Publishers aren’t so generous. Without a university affiliation, purchasing a single issue of an academic journal will cost several hundred dollars on average. In some cases, if an article’s author wishes to republish the article in a book, that scholar must pay hundreds to the publisher to recover some of his or her ownership rights.

Meanwhile, copyright restrictions seem only to become more austere. Over the past 100 years, copyright protection terms have been lengthened 12 times and never shortened. Philip Doty, associate dean of UT’s School of Information, said in an email, “The stakeholders invariably ignored in many copyright policy discussions are the general polity, that is, the persons for whom the copyright clause in the Constitution was developed to protect.” In other words, the same laws that lock the general public out of academic research were created to protect their ability to eventually access others’ work.
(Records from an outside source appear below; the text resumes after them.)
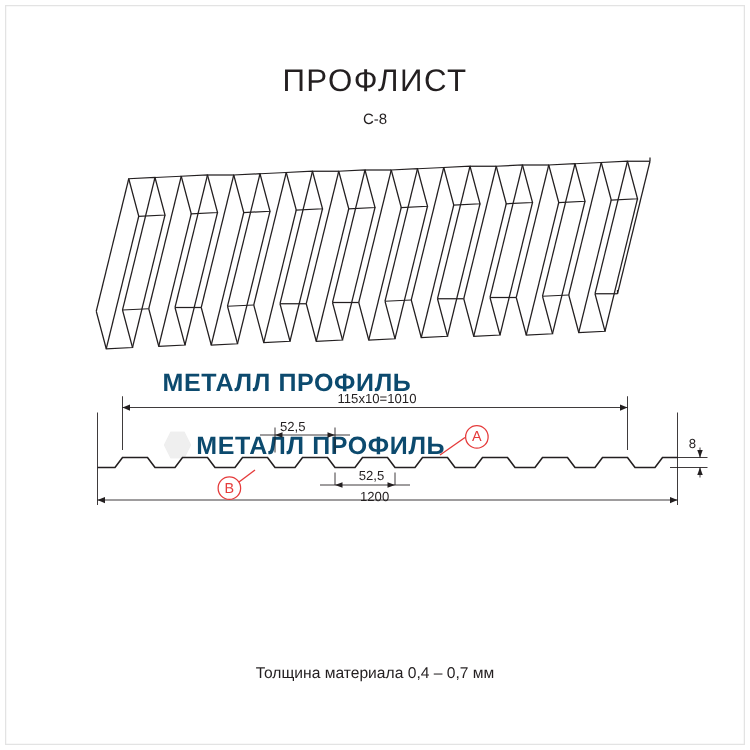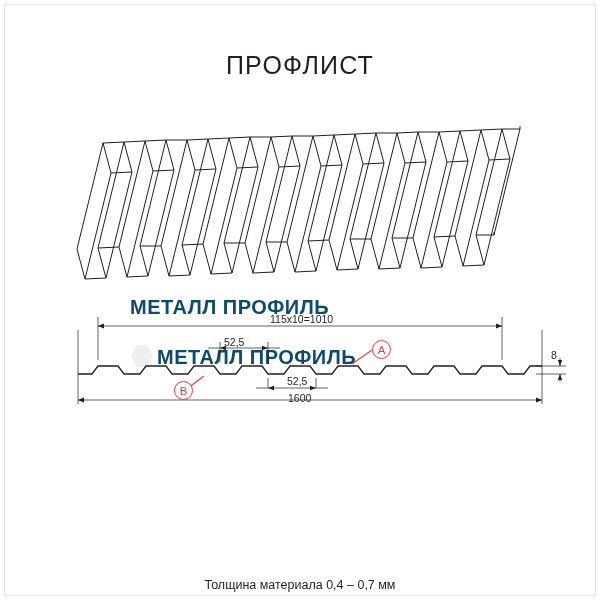"С-8" div.subtitle { html: none -> <div>С-8</div> }
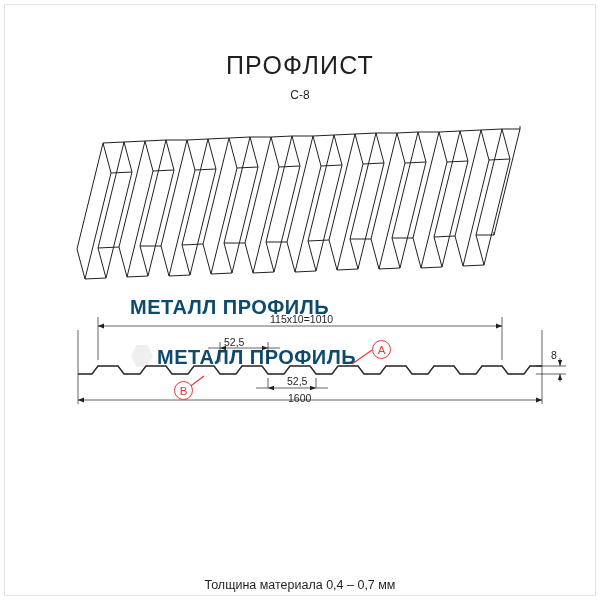"1600" div.dim-label { text: 1600 -> 1200 }
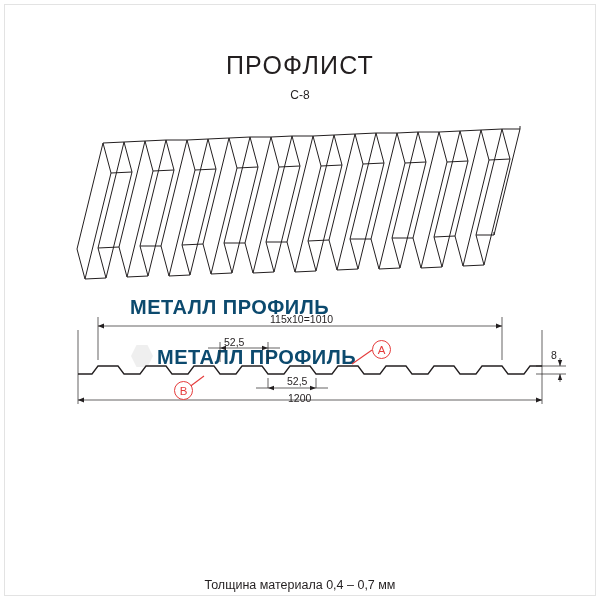"Толщина материала 0,4 – 0,7" .footnote { margin-top: 47px -> none }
Fortunately, academics have some recourse. Efforts like Creative Commons — another organization that Aaron Swartz helped to create — aid researchers and academics in retaining legal ownership over their work, even if they donate it to a for-profit publishing company. According to Georgia Harper, the University’s scholarly communications advisor, a Creative Commons license “allows anyone with an Internet connection to use [the article] in the ways that most scholars would be happy to have others use their work.” Likewise, Dr. Doty advises scholars seeking freer access to their work, “Sign only those contracts to publish that grant the rights holder, in this case, the creating academic, the right to publish the material either in an institutional repository or on a personal website as well as to develop derivative works.”

Not surprisingly, the individuals with a vested interest in maintaining the status quo are publishing conglomerates and their shareholders. Most of the population remains shut out of even publicly-funded academic research. Most students will be, too, when they graduate. But with growing opportunities to share research more openly, a shift toward open access seems inevitable, absent draconian copyright expansion. I hope the Aaron Swartz case is a mistake that we learn from rather than a harbinger of harsher punishments.

San Luis is a Plan II and women’s and gender studies senior from Buda.